Fig. EV3: Flow cytometry gating strategy for Fig. 5.
(A) Exemplary electronic gating strategy for Fig. 5B-C. OTII T cells were identified based on their co-expression of TCR Vα2 and β5 and Tfh by co-expression of PD-1 and CXCR5. (B) Gating strategy for Fig. 5D-G. Gates 1-4 were activated in SpectroFlo software after which CD45.2 positive cells were exported for analysis using FlowJo. (C) For proliferation analysis by CTV dilution, WT or Il21r-/- SWHEL B cells from individual mice were concatenated into one file per experiment. CTV division peaks were then identified using FlowJo’s Proliferation tool by first identifying peaks 0-7 and then 8-11+. Gray bars indicate gate used to set the initial peak (0 or 4). For statistical analysis in Figure 5E, resultant electronic gates for each CTV division were then applied to individual mice.
Fig. EV4: Flow cytometry gating strategy and additional data for Fig. 6.
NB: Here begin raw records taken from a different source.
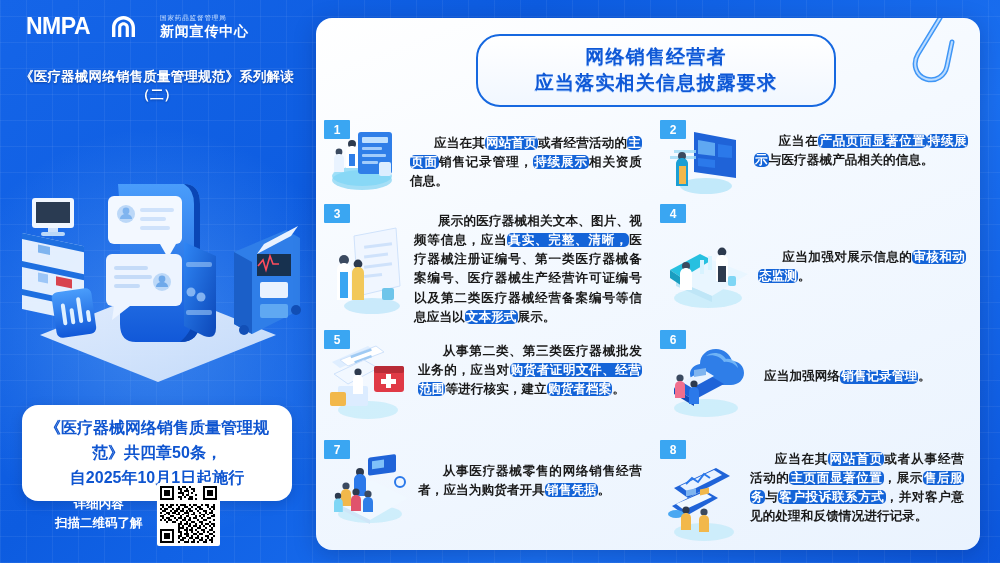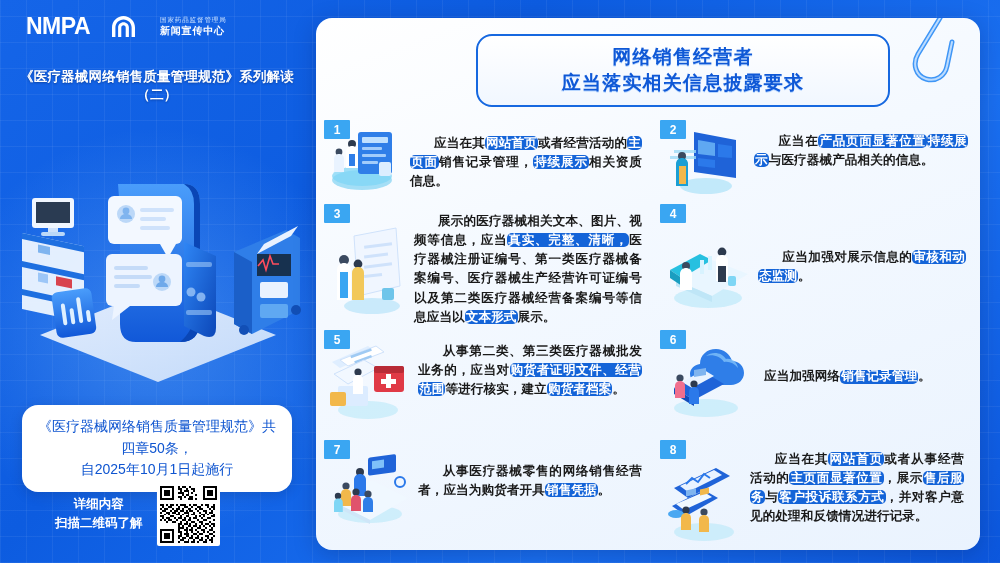"新闻宣传中心" .logo-cn-2 { font-size: 10px -> 14px }
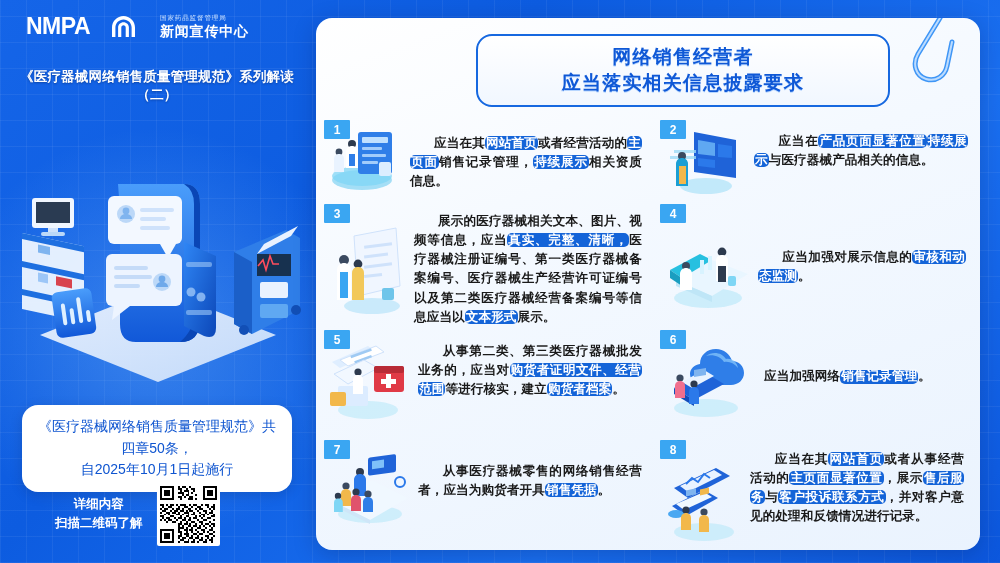"网络销售经营者" .card-title { border-radius: 16px -> 24px; width: 414px -> 360px }
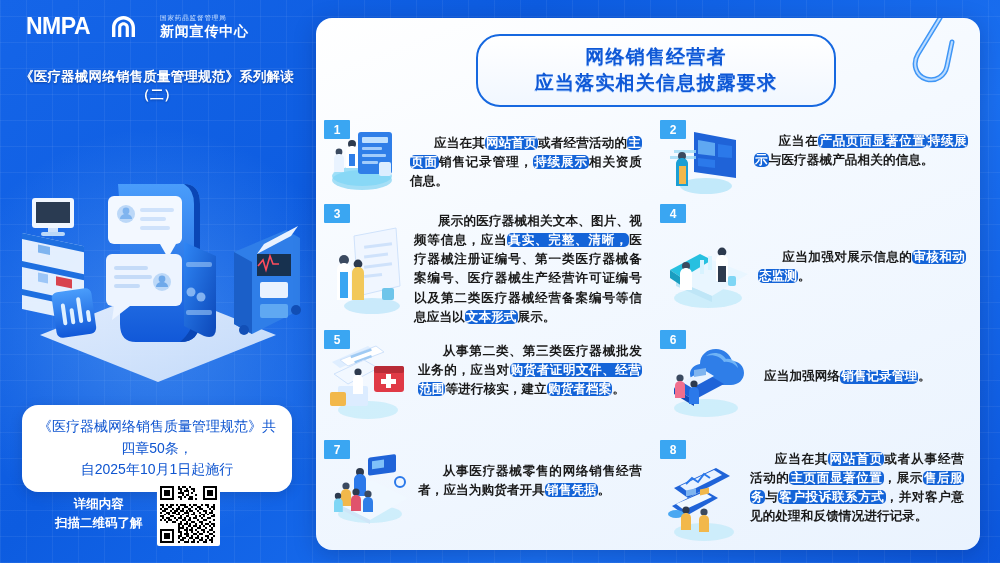"《医疗器械网络销售质量管理规范》共四章50条，" .notice div { font-size: 14px -> 16px; font-weight: 400 -> 700 }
(A) Gating strategy for Fig. 6. Initial gating in SpectroFlo software as shown in Figure EV3, after which CD45.2 positive cells were exported for subsequent analysis in FlowJo. Red gates indicate gates to identify plasma cells. (B) Exemplary expression of Fas and GL7 on total SWHEL B cells. (C) Exemplary CD86 and CXCR4 expression on WT or Il21r-/- SWHEL GC B cells showing gates to identify LZ cells and (D) statistical analysis by Multiple paired t tests with p-values corrected for multiple comparisons using Holm-Šídák method. **** p ≤ 0.0001. Data were pooled from two independent experiments.
Acknowledgements
We thank Lynn M. Corcoran, William R. Heath, Warren J. Leonard and Stephen L. Nutt for providing mouse strains. We thank the Alfred Alliance Monash Intensive Care Unit, and Monash Animal Research Platform for animal husbandry and Stephanie Jansen for assistance with intravenous injections. The authors acknowledge the contributions of AMREPflow, ARAFlowCore, Noelene Quinsey from the Monash Protein Production Unit; Tim Adams, Tam Pham, Tram Phan and George Lovercz from the Commonwealth Scientific and Industrial Research Organisation (CSIRO). A.R.D was supported by a Monash University Research Training Program (RTP) Stipend and Z.D. by a Swedish International Postdoctoral Fellowship (2016-06659). D.M.T. was funded by National Health and Medical Research Council (NHMRC) Australia Investigator Award (APP1175411), I.Q. by an Early Postdoc Mobility fellowship (P2ZHP3_164964) and an Advanced Postdoc Mobility fellowship (P300PA_177893) provided by the Swiss National Science Foundation and a Peter Doherty Early Career fellowship (APP1145136) provided by NHMRC Australia. This work was supported by NHMRC Project Grant APP1146617 awarded to D.M.T, D.Z and I.Q, Monash Platform Access grants PAG17-0207 awarded to D.Z, I.Q and D.M.T and PAG18-0409 awarded to I.Q. and D.Z, NHMRC Ideas Grants APP1185294 awarded to M.J.R and I.Q. and APP2002393 awarded to I.Q.
Footnotes
A detailed re-analysis of the initial manuscript revealed an analysis error that unfortunately had an impact on our final interpretation. In brief, a gating omission saw a very small number of additional but incorrect cells included in the SwHEL B cell gate. This affected only the response of IL21R deficient SwHEL B cells to HEL3xOVA and we have had to amend our conclusion that the effect of IL21 was strongest on low-affinity B cells in vivo. We now report that its role is in fact largely affinity-independent, acting as a ubiquitous response amplifier. We apologize unreservedly for this mistake and are confident in the robustness of the conclusions presented in this revised version. As such, the main conclusion of the manuscript, that IL21 plays a crucial and previously unrecognized role in B cell activation and in establishing the germinal center reaction, is now further strengthened by confirming that the shortfall in early expansion of IL21R deficient B cells indeed translates into deficits in mature germinal centers. Our new, added data also include the mechanistically highly relevant finding that IL21's property to increase plasma cell output is a consequence of its role in promoting B cell proliferation, rather than directly promoting plasma cell differentiation.